Gentileza, mas Francisco também lançou invectivas severas contra a corrupção da política e contra a desumanidade de uma economia que mata…

Mesmo nessas tomadas de posição, o que me impressiona em primeiro lugar é a força livre do papa. Ele diz coisas de uma verdade evidente e sacrossanta: por exemplo, que as pessoas fazem um drama enorme por causa de uma pequena queda na bolsa, mas perdem a capacidade de chorar pelos refugiados que morrem no mar ou dão de ombros se quem morre é um drogado ou um mendigo: descartes humanos, numa sociedade em que é o dinheiro quem manda. Mas se essas denúncias fossem só políticas, elas não teriam o mesmo efeito. As pessoas percebem também nessas palavras duras de Francisco um afeto de coração pela pessoa, cujo valor não depende da estima do poder, mas do fato de existir, de ter sido querida por Deus. E isso impressiona e educa. Quanto à preferência pelos pobres, que são "a carne de Cristo", não é populismo peronista ou marxismo. Francisco diz que é uma questão teológica: um Deus onipotente decide se tornar pobre por amor aos homens. Compartilhar as necessidades, inclinar-se para a humanidade mais machucada é o método de Deus.

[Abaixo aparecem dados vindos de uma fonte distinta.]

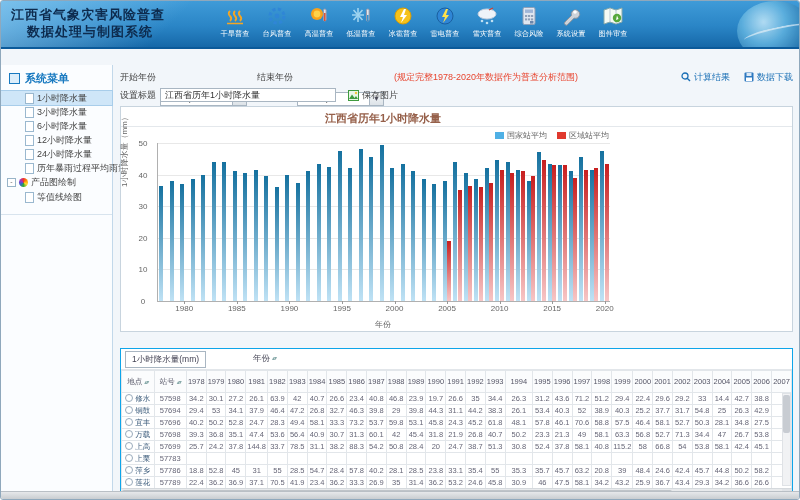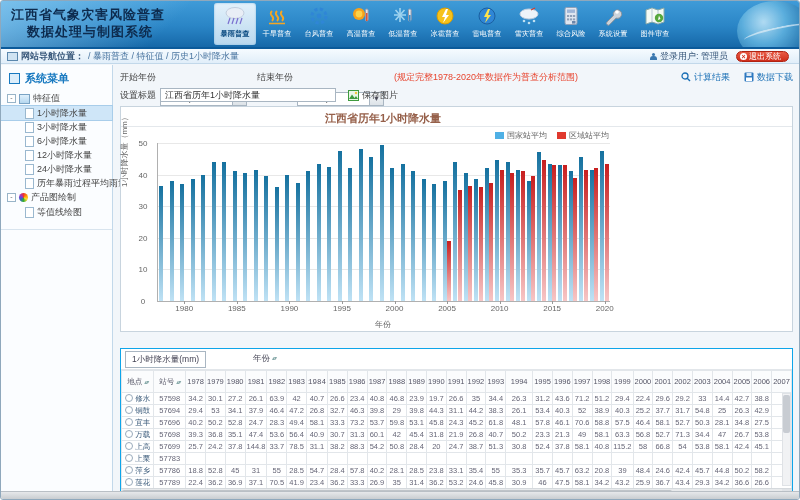--- a/index.html
+++ b/index.html
@@ -112,20 +112,6 @@
       <div class="t2">数据处理与制图系统</div>
     </div>
     <div class="toolbar" id="toolbar">
-        <div class="tb-item sel">
-          <span class="tb-ico">
-            <svg width="24" height="22" viewBox="0 0 24 22">
-              <ellipse cx="12" cy="8" rx="9" ry="5.5" fill="#e9eef6" stroke="#c2cede"></ellipse>
-              <g stroke="#7a6fd0" stroke-width="1.2">
-                <line x1="7" y1="13" x2="5" y2="19"></line>
-                <line x1="11" y1="13" x2="9" y2="19"></line>
-                <line x1="15" y1="13" x2="13" y2="19"></line>
-                <line x1="19" y1="13" x2="17" y2="19"></line>
-              </g>
-            </svg>
-          </span>
-          <span class="tb-lbl">暴雨普查</span>
-        </div>
         <div class="tb-item">
           <span class="tb-ico">
             <svg width="22" height="20" viewBox="0 0 22 20">

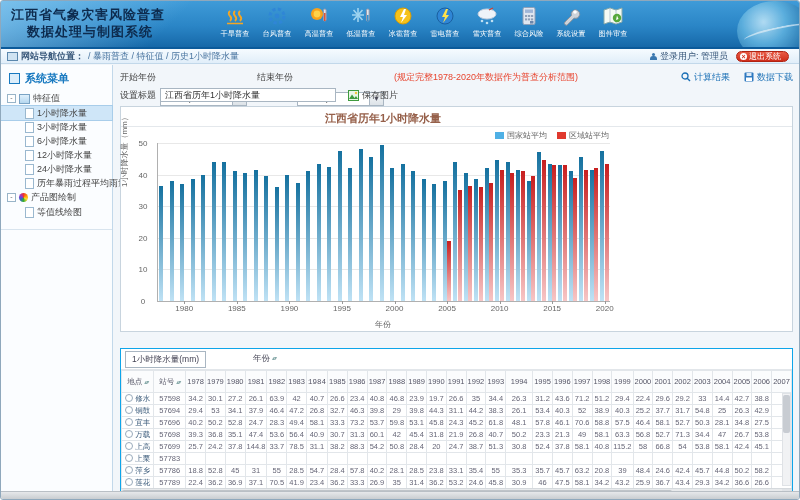--- a/index.html
+++ b/index.html
@@ -234,18 +234,6 @@
     <div class="globe"></div>
   </div>
 
-  <div class="bcbar">
-    <span class="bc-ico"></span>
-    <span class="bc-prefix">网站导航位置：</span>
-    <span class="bc-path">/ 暴雨普查 / 特征值 / 历史1小时降水量</span>
-    <span class="bc-spacer"></span>
-    <span class="user-ico"></span>
-    <span>登录用户: 管理员</span>
-    <button class="logout-btn">
-        <span class="x">×</span>
-        <span>退出系统</span>
-      </button>
-  </div>
 
   <div class="sidebar">
     <div class="sb-title">

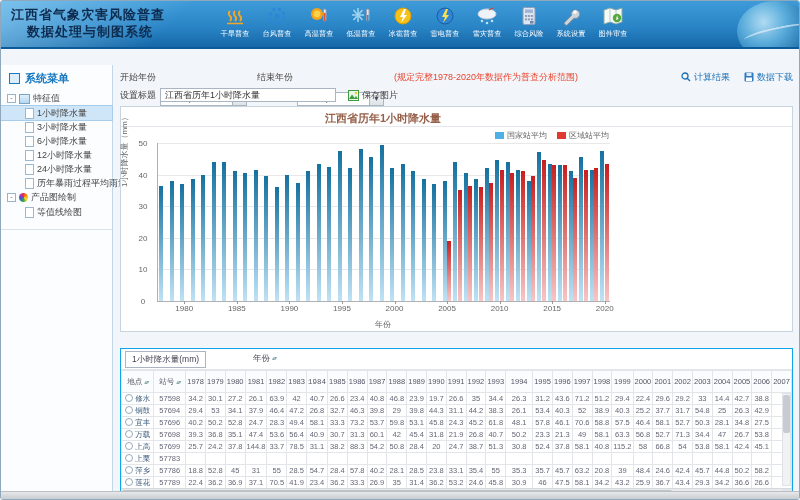--- a/index.html
+++ b/index.html
@@ -241,11 +241,6 @@
       <span>系统菜单</span>
     </div>
     <div class="tree" id="tree">
-        <div class="tree-group">
-          <span class="tg-toggle">-</span>
-          <span class="tg-ico"></span>
-          <span class="tg-lbl">特征值</span>
-        </div>
         <div class="tree-item sel">
           <span class="ti-ico"></span>
           <span>1小时降水量</span>

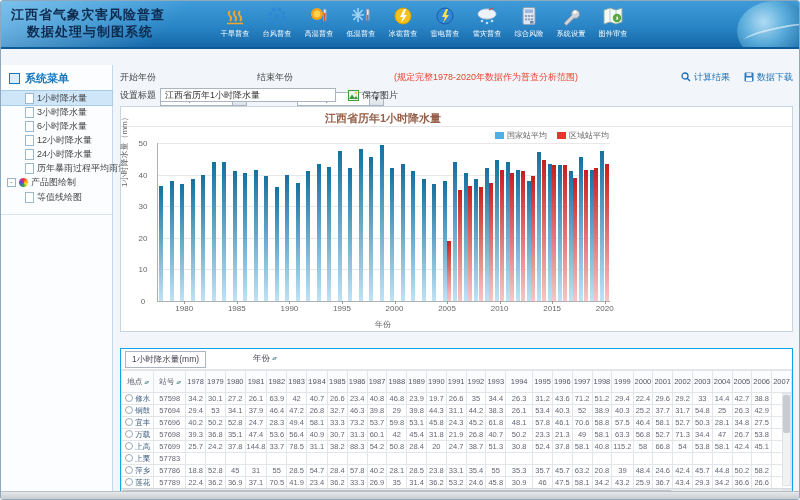--- a/index.html
+++ b/index.html
@@ -454,7 +454,7 @@
               <th style="width: 20px;">1981</th>
               <th style="width: 20px;">1982</th>
               <th style="width: 20px;">1983</th>
-              <th style="width: 20px; font-family: Liberation Mono, monospace;">1984</th>
+              <th style="width: 20px;">1984</th>
               <th style="width: 20px;">1985</th>
               <th style="width: 20px;">1986</th>
               <th style="width: 20px;">1987</th>

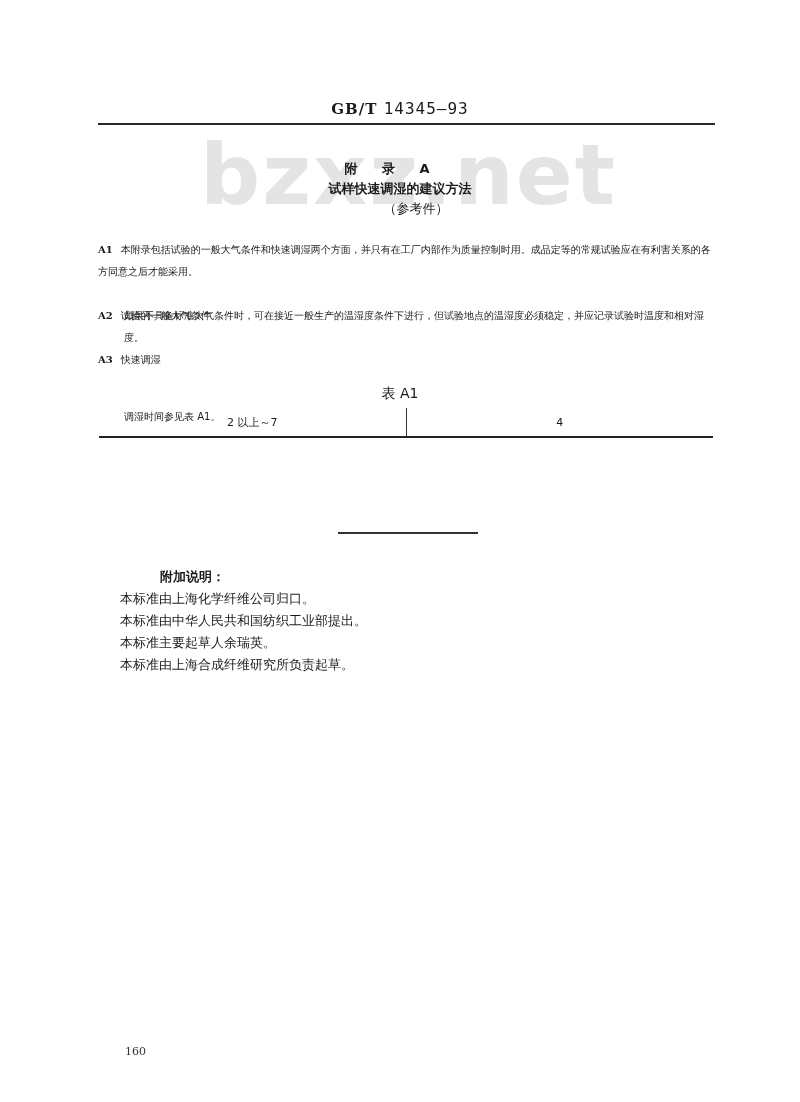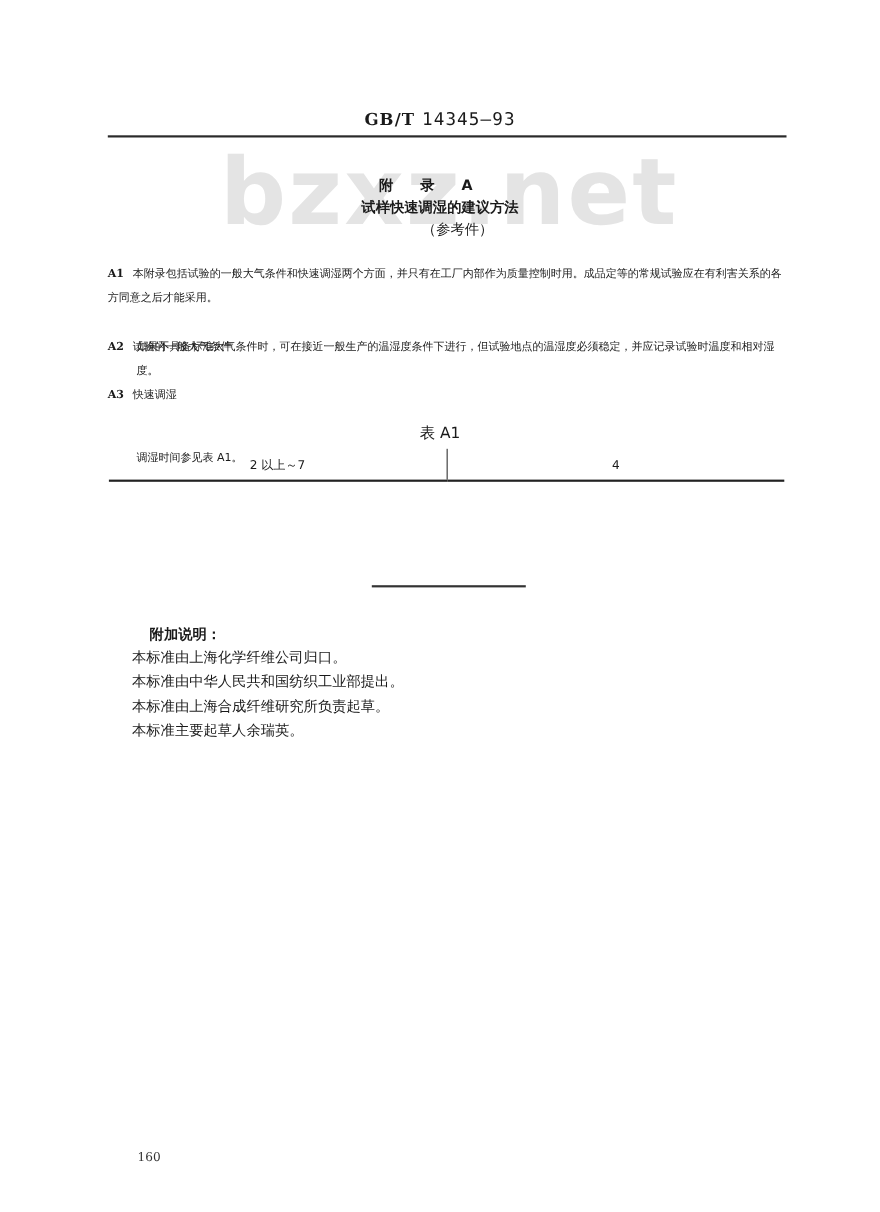--- a/index.html
+++ b/index.html
@@ -44,7 +44,7 @@
     table.t tr:last-child td { border-bottom: 2px solid #222; }
     table.t td:first-child, table.t th:first-child { border-right: 1px solid #333; width: 50%; }
     .end-rule { left: 338px; width: 140px; top: 532px; height: 2px; background: #333; }
-    .notes-heading { left: 104px; top: 568px; font-size: 13px; font-weight: bold; font-family: Liberation Sans, sans-serif; padding-left: 32px; }
+    .notes-heading { left: 128px; top: 568px; font-size: 13px; font-weight: bold; font-family: Liberation Sans, sans-serif; padding-left: 32px; }
     .notes { left: 120px; top: 588px; font-size: 13px; line-height: 22px; font-family: "DejaVu Sans", sans-serif; }
     .page-number { left: 125px; top: 1045px; font-size: 11px; color: #333; }
   </style>

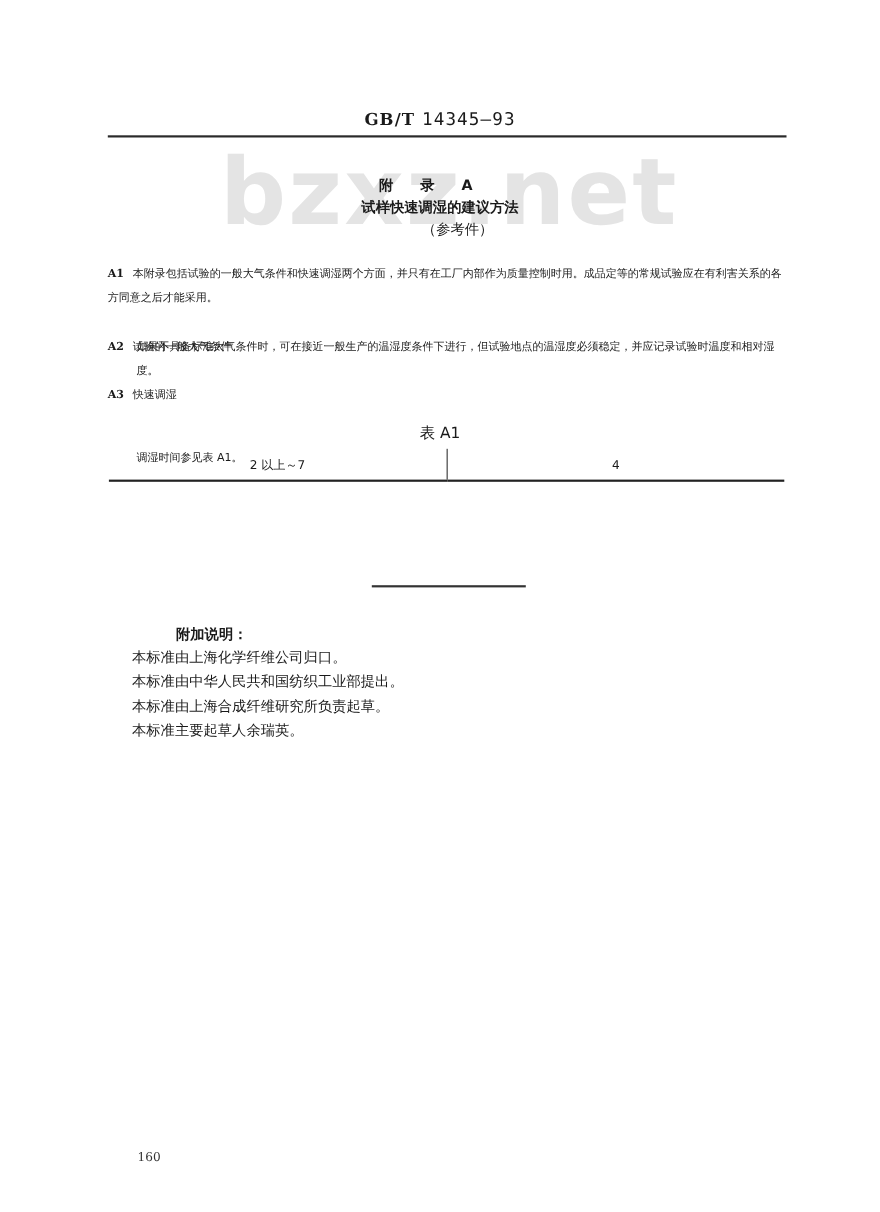--- a/index.html
+++ b/index.html
@@ -95,8 +95,8 @@
 <div class="abs notes">
   <div>本标准由上海化学纤维公司归口。</div>
   <div>本标准由中华人民共和国纺织工业部提出。</div>
+  <div>本标准主要起草人余瑞英。</div>
   <div>本标准由上海合成纤维研究所负责起草。</div>
-  <div>本标准主要起草人余瑞英。</div>
 </div>
 
 <div class="abs page-number">160</div>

É um papa que acredita na eficácia da oração, inclusive na eficácia "política", como ele disse na mensagem para a Páscoa, recordando a vigília de oração e jejum pela paz na Síria.

Em setembro, parecia questão de horas uma intervenção militar norte-americana contra a Síria. O papa acreditava que ela só iria piorar as condições da população síria, já martirizada por uma guerra civil feroz. Na vigília de oração e na jornada de jejum, participaram milhões de fiéis do mundo inteiro, não só os católicos; muitos não crentes também. Muito provavelmente, aquela mobilização espiritual simples, mas intensa, contribuiu para parar um ataque aparentemente inevitável. Mas o papa com certeza não acha que ele resolveu o drama sírio. Nunca houve triunfalismo nas palavras dele. Até porque ainda estão morrendo na Síria. Francisco vai continuar exortando a comunidade internacional a procurar com convicção uma solução política para acabar com a guerra. E, ao mesmo tempo, ele vai continuar orando e pedindo que todos nós oremos pela paz. Ele, muito mais do que nós, acredita mesmo na eficácia da oração. Uma vez, ele disse que não devemos ter medo de levantar a voz, de lutar com Deus para que ele se volte para nós e finalmente escute o nosso grito.